**Data:**
________
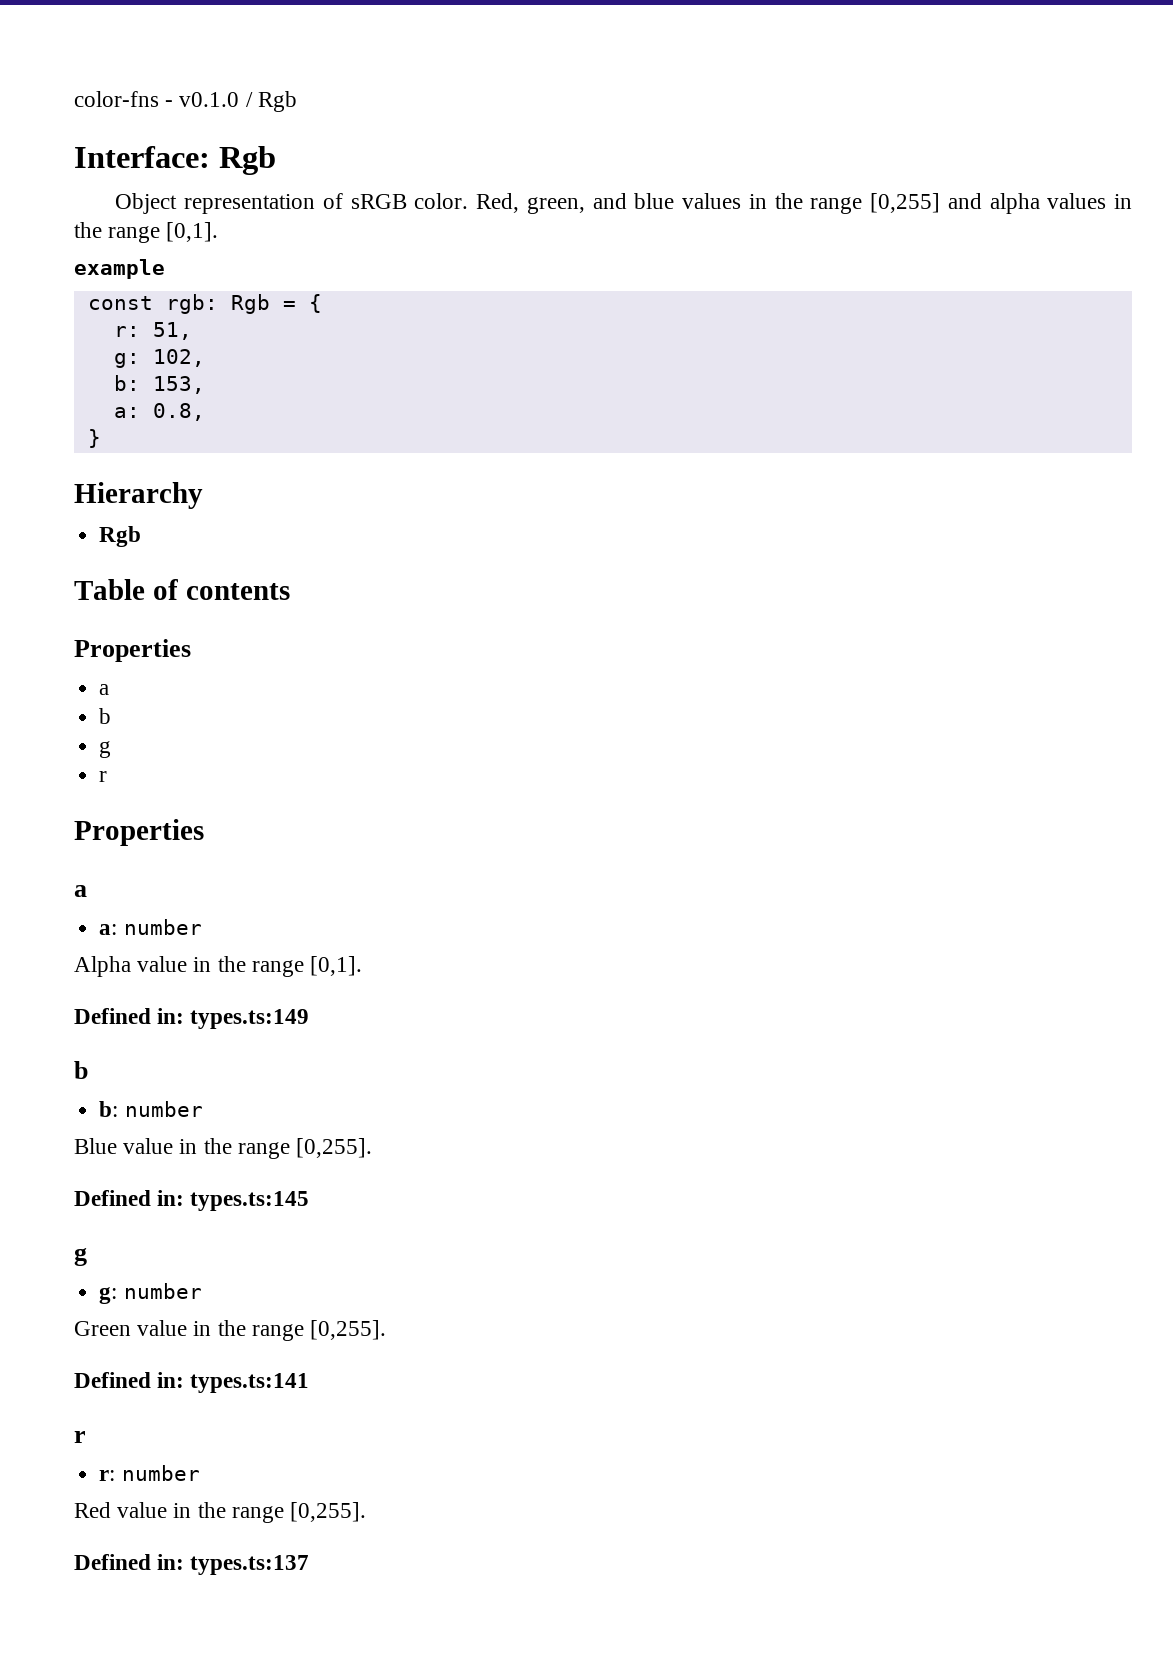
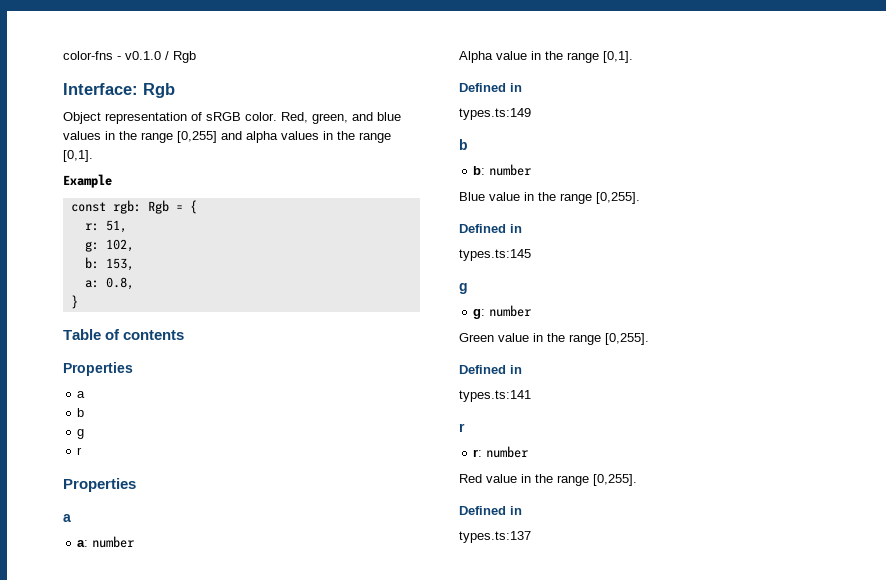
- example
+ Example
- Hierarchy
- Rgb
  Alpha value in the range [0,1].
- Defined in: types.ts:149
+ Defined in
+ types.ts:149
  Blue value in the range [0,255].
- Defined in: types.ts:145
+ Defined in
+ types.ts:145
  Green value in the range [0,255].
- Defined in: types.ts:141
+ Defined in
+ types.ts:141
  Red value in the range [0,255].
- Defined in: types.ts:137
+ Defined in
+ types.ts:137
________
**Work required:** Retype all entries above verbatim; no pictures belong in the copy.

**Completed task:**
- example
+ Example
- Hierarchy
- Rgb
  Alpha value in the range [0,1].
- Defined in: types.ts:149
+ Defined in
+ types.ts:149
  Blue value in the range [0,255].
- Defined in: types.ts:145
+ Defined in
+ types.ts:145
  Green value in the range [0,255].
- Defined in: types.ts:141
+ Defined in
+ types.ts:141
  Red value in the range [0,255].
- Defined in: types.ts:137
+ Defined in
+ types.ts:137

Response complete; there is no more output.